Did you know that house was your great, great grandmother's house?
You didn't?
Well, she was a Laberge, and she was born at Fond du Lac, the old Fond du Lac, not where the reservation is now, where the people got moved, and her mother and dad came there from the Point, that big village in Madeline island in Wisconsin.
Do you know about that?
Well, that was a long time ago.
You ought to know some of these things."
So I write about that journey that these, that this young couple took.
They came, I think to the fur post there, the American fur post, which was pretty close to, it was not prospering by the time they got there, and I think they went there to work.
And I know that he too, in finding work, went all the way up the north shore, up to the fur post up at Grand Portage, and worked there, and fished for them for sustenance for the Native and non-Native people on the fur post.
I write in here, the great impact of federal Indian policies on families, on children, well, everybody, all the, all the generations in a family.
And so in my family, the boarding school era had tremendous effects.
From like the, I'd suppose around 1890, and all the way through, probably close to the end of the, close to the beginning of the second world war, people in my family were removed from home, and sent away to go to school, and they were going to be assimilated into larger American society.
There were people in my family who died while they were at boarding school, very, very difficult, sad part of our history.
Printed form, when it's on paper, on the page, that's how it is at that time.

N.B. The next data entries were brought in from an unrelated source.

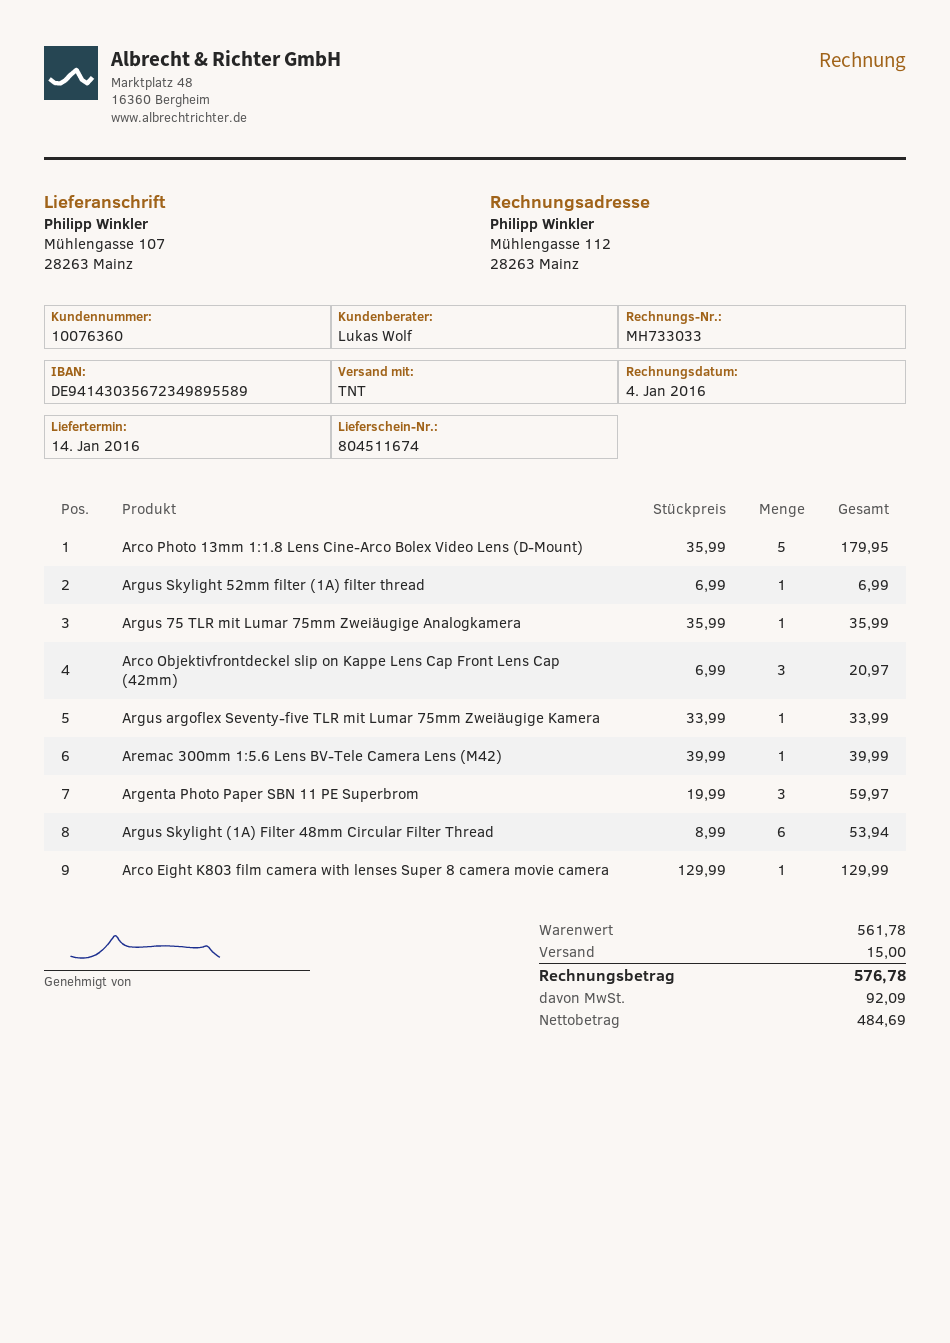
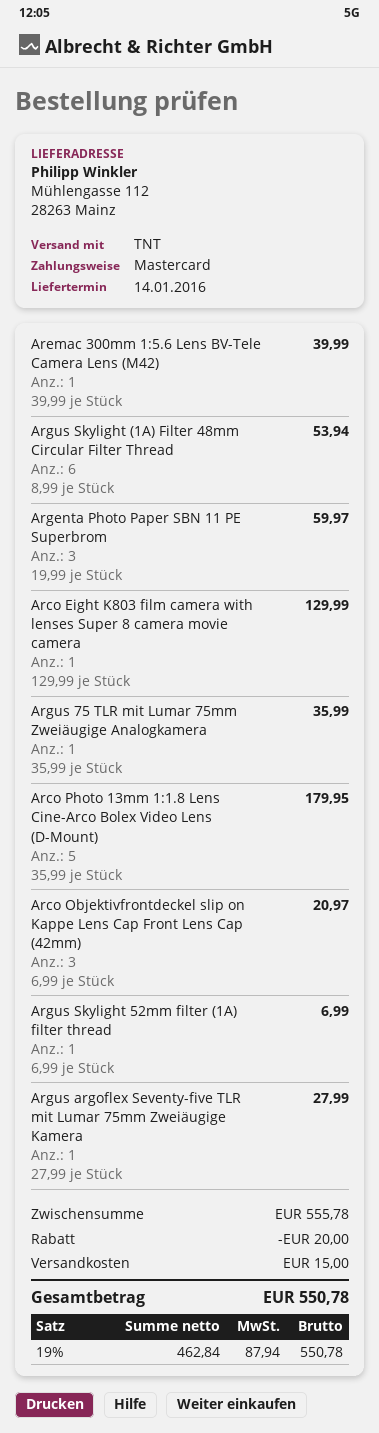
ship to: Mühlengasse 107, 28263 Mainz -> Mühlengasse 112, 28263 Mainz
Argus argoflex Seventy-five TLR mit Lumar 75mm Zweiäugige Kamera: 1 x 33.99 = 33.99 -> 1 x 27.99 = 27.99
subtotal: 561.78 -> 555.78
discount: none -> 20.00
net: 484.69 -> 462.84
tax: 92.09 -> 87.94
total: 576.78 -> 550.78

It actually continues to live and reform itself.
It's just that on the page it's static, it's what we see.
A lot of the stuff, in fact, almost everything is handwritten to start.
When I'm writing poetry, I usually have something, you know, written on a piece of paper somewhere that I am turning in my hands, and looking at, and thinking what I'll do with it.
The end of it, to me, often the way the poem looks on the page is an important part of what the poem is, and so it's almost like sculpting, you know, taking something and scraping, and I think all writing is this way, scraping away and chipping away.
So this one is Nijo Dane, the Wolf and the Rabbit, Nanabuju, and his brother sort of.
Life began for Myingan and his older twin Nanabuju in a sudden storm with skies and clouds that darkened to purple and near black, and an icy wind that blew down from the north on a mild day during early harvest season.
This is how it happened, and it still happens this way sometimes.
And I told Wendy that I wanted to wear this when I, when my book would come out, hoping, hoping it would, and so- (audience clapping) How often does a person get to wear a crown?
And how often does a person get to wear a crown of sweetgrass?
I can smell it as it's on my head here.
- Linda is an award-winning author, and we just heard about her latest book sharing stories of the real and fictional characters with a deep and tenacious bond to the land, one another, and the Ojibwe culture.
- A collaborative effort between the Tribal Nation and the Historical Society has resulted in the release of five books in the Ojibwe language.
It's all part of the Ojibwe (Native American term) Project, where 16 first-language speakers teamed with linguists, teachers, and Ojibwa language experts to create the books.
(light music) - I'm really excited today.
We had a really unique opportunity.
Mille Lacs has, for a long time, been running a program called Aanjibinaadizing, which means changing lives.
The tribe identified language and culture as an essential component of long, healthy, happy living in indigenous communities.
And they had some money that came in through grants, and we were looking at the best way to allocate resources, and decided that rather than running the elders ragged just trying to teach everything they know with a really time-sensitive effort, we identified 25 fluent speakers left in the community of Mille Lacs at the time that this work started.
We said, "Let's set them up to teach people for hundreds of years to come."
The tribe got behind it, and got all of it in motion.
- I wrote a story about how I got on the Department of Transportation, working with the men.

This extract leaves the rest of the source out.